Google Cloud Professional Cloud Architect — Question 233

Your company has hired an external auditing firm to perform a compliance audit. Your company’s governance policy requires that external auditors be managed in a single Google Group that is granted temporary, read-only access to a Cloud Storage bucket named audit-evidence-bucket. Access must be traceable to the individual auditor's identity and be active only for the duration of the audit engagement, which runs the entire month of October. You need a secure access control strategy that avoids administrative overhead and complies with your company's governance policy. What should you do?

Answer options

• A. Apply an IAM policy binding that grants the roles/storage.objectViewer role to the Google Group. Configure this binding with a time-based IAM Condition that automatically grants access from October 1 to November 1.
• B. Create a service account, and grant it the roles/storage.objectViewer role on the bucket. Generate and share Signed URLs for each object in the bucket with an expiration date of November 1.
• C. Use Cloud Scheduler to run a Cloud Run functions script that adds the IAM binding of roles/storage.objectViewer to the Google Group on October 1 and another that removes the IAM binding on November 1.
• D. Use Workforce Identity Federation to map the auditors’ group to the Google Group. Bind the roles/storage.objectViewer role to this Google Group.
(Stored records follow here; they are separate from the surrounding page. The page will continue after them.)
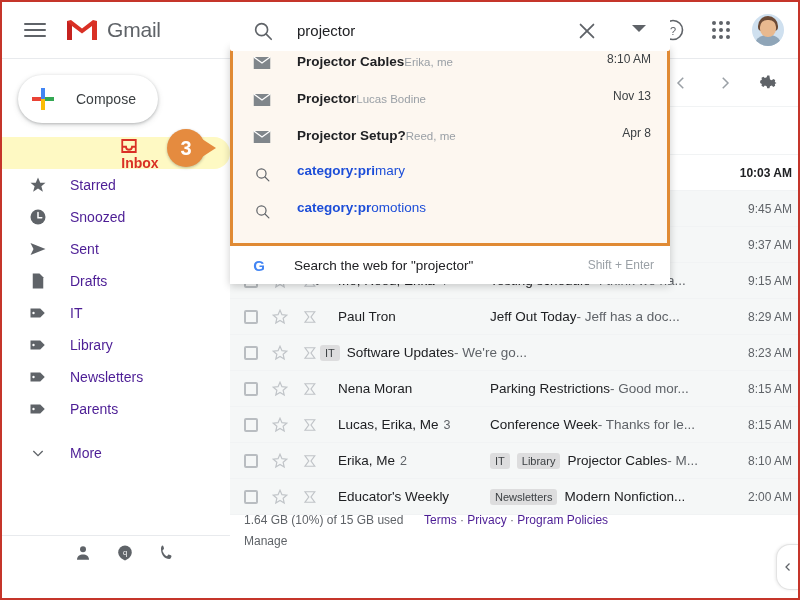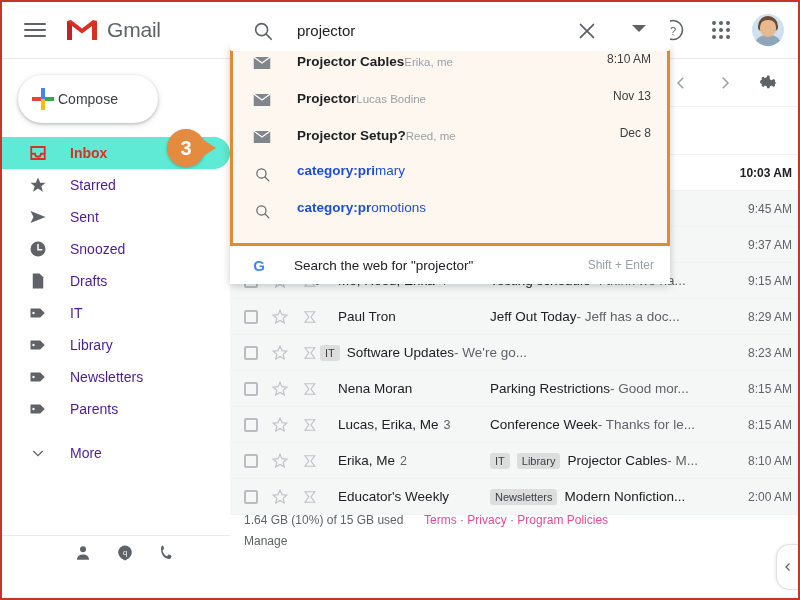--- a/index.html
+++ b/index.html
@@ -61,7 +61,7 @@
     background: #fff; box-shadow: 0 1px 3px rgba(60,64,67,.3), 0 2px 6px rgba(60,64,67,.15);
     display: flex; align-items: center; cursor: pointer;
   }
-  .compose-label { font-size: 14px; color: #3c4043; margin-left: 4px; }
+  .compose-label { font-size: 14px; color: #3c4043; margin-left: 22px; }
   .plus { margin-left: 14px; width: 22px; height: 22px; position: relative; }
   .plus .pv { position: absolute; left: 9px; top: 0; width: 4px; height: 22px; }
   .plus .pv s { display: block; height: 11px; }

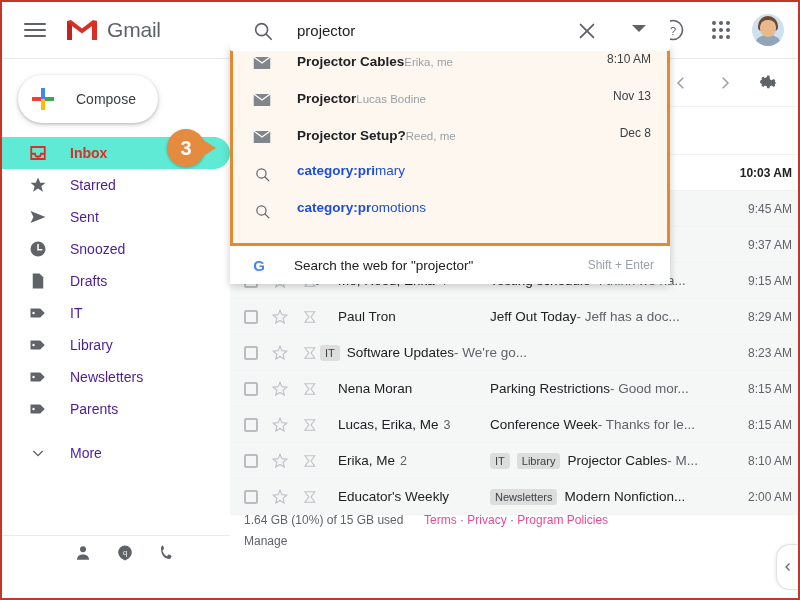--- a/index.html
+++ b/index.html
@@ -578,7 +578,7 @@
               </svg>
             </span>
             <span class="s-text"><span class="s-title">Projector Setup?</span><span class="s-sub">Reed, me</span></span>
-            <span class="s-time">Dec 8</span>
+            <span class="s-time">Apr 8</span>
           </div>
         </div>
       <div id="sugg-query">

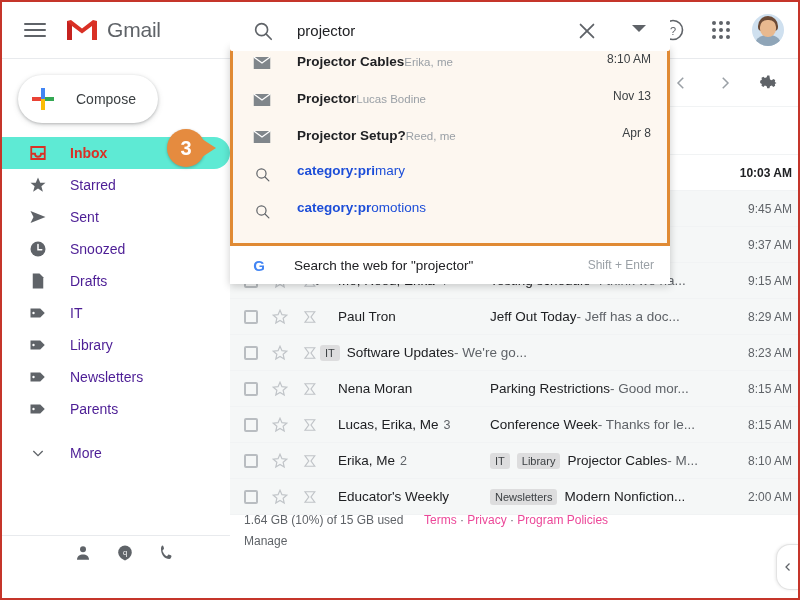--- a/index.html
+++ b/index.html
@@ -73,7 +73,7 @@
     height: 32px; display: flex; align-items: center; border-radius: 0 16px 16px 0;
     cursor: pointer; position: relative; padding-left: 26px;
   }
-  .nav-item.active { background: #5eead4; }
+  .nav-item.active { background: #fef9c3; flex-direction: column; }
   .nav-item .nlabel { font-size: 14px; color: #4c1d95; margin-left: 22px; }
   .nav-item.active .nlabel { color: #d93025; font-weight: bold; }
   .nav-ico { width: 20px; height: 20px; display: flex; align-items: center; justify-content: center; }

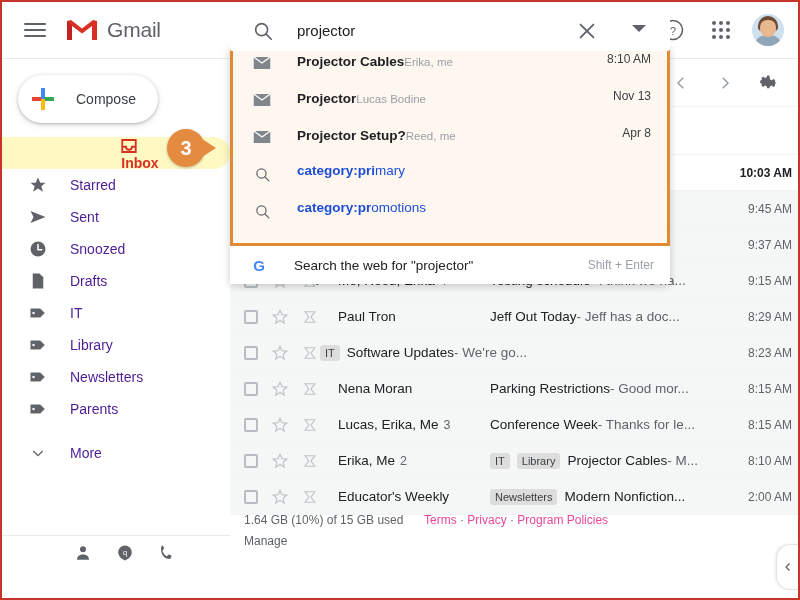--- a/index.html
+++ b/index.html
@@ -260,19 +260,19 @@
       <div class="nav-item">
         <span class="nav-ico">
           <svg width="18" height="18" viewBox="0 0 24 24">
-              <path d="M2 4l20 8-20 8 4-8z" fill="#5f6368"></path>
-            </svg>
-        </span>
-        <span class="nlabel">Sent</span>
-      </div>
-      <div class="nav-item">
-        <span class="nav-ico">
-          <svg width="18" height="18" viewBox="0 0 24 24">
               <circle cx="12" cy="12" r="10" fill="#5f6368"></circle>
               <path d="M12 6v7h5" fill="none" stroke="#fff" stroke-width="2" stroke-linecap="round"></path>
             </svg>
         </span>
         <span class="nlabel">Snoozed</span>
+      </div>
+      <div class="nav-item">
+        <span class="nav-ico">
+          <svg width="18" height="18" viewBox="0 0 24 24">
+              <path d="M2 4l20 8-20 8 4-8z" fill="#5f6368"></path>
+            </svg>
+        </span>
+        <span class="nlabel">Sent</span>
       </div>
       <div class="nav-item">
         <span class="nav-ico">

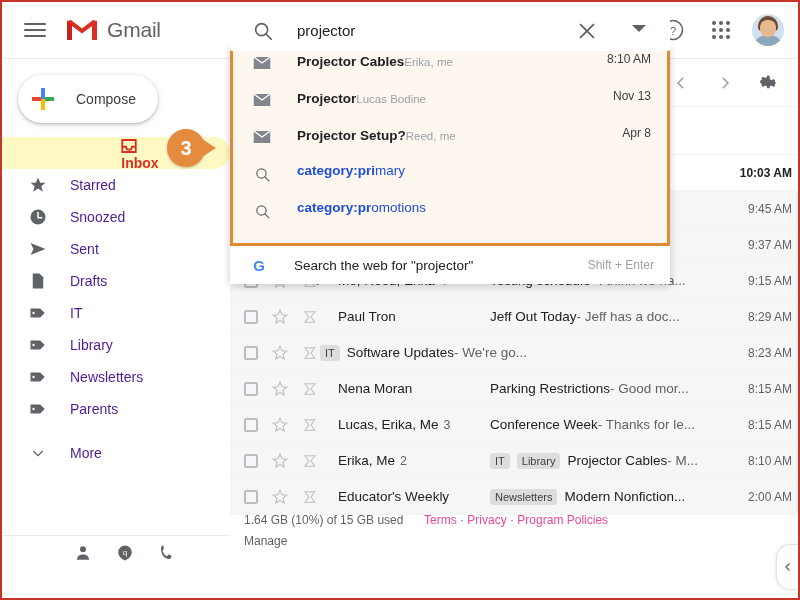--- a/index.html
+++ b/index.html
@@ -136,7 +136,7 @@
     font-size: 12px; color: #5f6368; padding: 8px 0 0 14px; }
   .mf-row { display: flex; }
   .mf-storage { width: 180px; }
-  .mf-links a { color: #ec4899; text-decoration: none; cursor: pointer; }
+  .mf-links a { color: #4c1d95; text-decoration: none; cursor: pointer; }
   .mf-manage { margin-top: 7px; cursor: pointer; }
 
   .right-tab { position: absolute; right: 0; bottom: 8px; width: 22px; height: 46px;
Configure a 1-month session duration on the provider.

Correct answer: A

Explanation

Option A is correct because it allows for time-based access control, ensuring that the auditors have read-only access during the audit period while minimizing administrative overhead. Option B is less suitable as it requires managing Signed URLs, which can complicate access. Option C involves additional operational tasks to manage IAM bindings manually, and Option D does not provide the required time-bound access and adds unnecessary complexity.